I’m once again thrilled that the pieces I’ve created using from the archives of long-time Denver resident Ruth Wheeler will be on view in public spaces . . .

Lovely and Amazing is a series I began in 2006, is a tribute to Ruth Wheeler, beloved biology teacher, naturalist, youth advocate and feminist who lived and worked in north Denver for 70 years. Filled with curiosity, Ruth found the natural world a place of endless delight. She left behind a collection of biological specimens, notes and photographs which I have incorporated into a series of three-dimensional collages, boxes and book works. Wasp and Praying Mantis pictured below.

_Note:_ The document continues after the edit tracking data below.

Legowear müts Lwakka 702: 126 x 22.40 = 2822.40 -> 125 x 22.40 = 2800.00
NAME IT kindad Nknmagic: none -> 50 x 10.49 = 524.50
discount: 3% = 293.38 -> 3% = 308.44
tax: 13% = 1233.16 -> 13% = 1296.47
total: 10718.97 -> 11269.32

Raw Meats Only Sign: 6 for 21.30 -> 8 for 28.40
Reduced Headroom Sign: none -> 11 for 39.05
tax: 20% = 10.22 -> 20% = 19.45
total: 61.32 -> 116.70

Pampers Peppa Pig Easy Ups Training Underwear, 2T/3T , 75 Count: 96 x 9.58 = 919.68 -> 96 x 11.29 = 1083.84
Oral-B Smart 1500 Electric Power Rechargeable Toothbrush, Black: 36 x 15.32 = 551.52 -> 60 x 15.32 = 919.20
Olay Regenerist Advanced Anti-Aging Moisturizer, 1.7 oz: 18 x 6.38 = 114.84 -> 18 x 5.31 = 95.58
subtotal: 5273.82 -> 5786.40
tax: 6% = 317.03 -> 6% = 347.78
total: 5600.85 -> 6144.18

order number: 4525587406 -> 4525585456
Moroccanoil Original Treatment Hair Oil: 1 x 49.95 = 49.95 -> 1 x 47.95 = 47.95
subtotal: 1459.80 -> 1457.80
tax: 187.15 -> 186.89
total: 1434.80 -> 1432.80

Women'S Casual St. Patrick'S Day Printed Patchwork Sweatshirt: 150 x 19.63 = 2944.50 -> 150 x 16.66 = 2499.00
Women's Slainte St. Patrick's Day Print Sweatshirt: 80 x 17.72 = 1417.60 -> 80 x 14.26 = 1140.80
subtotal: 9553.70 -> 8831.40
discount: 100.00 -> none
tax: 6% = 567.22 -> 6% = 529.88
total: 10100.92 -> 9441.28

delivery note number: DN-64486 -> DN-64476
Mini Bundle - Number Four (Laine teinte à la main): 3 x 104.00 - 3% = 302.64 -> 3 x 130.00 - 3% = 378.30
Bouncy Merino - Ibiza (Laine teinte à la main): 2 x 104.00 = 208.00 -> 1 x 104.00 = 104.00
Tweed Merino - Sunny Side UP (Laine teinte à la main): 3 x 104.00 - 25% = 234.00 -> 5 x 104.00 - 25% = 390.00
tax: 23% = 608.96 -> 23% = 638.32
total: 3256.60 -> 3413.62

Nearly all the book works (and a few of the boxes) from the Lovely and Amazing series are on view at University of Denver’s library January 5 through March 29. The former Penrose Library, renamed Anderson Academic Commons after a complete remodel of the existing building, now houses curated exhibition areas throughout the three level structure. Thanks to the ongoing support of Special Collections librarian Kate Crow and Anderson Academic Commons exhibits curator Rebecca Macey, my work is on display on the main level, strategically located near the main entrance/coffee shop. The library’s generous open hours (24/7 during some weeks of the year) puts this at the top of the the list for Denverites and visitors looking to engage with interesting exhibits at odd hours.

On the top level of the library is the Gottesfeld Room where the bulk of their collection of artists’ books are stored in glass fronted cabinets. The room is open access during library hours but for hands on viewing of the books, visitors need to make an appointment with Special Collections, open from 9-5 Monday – Friday.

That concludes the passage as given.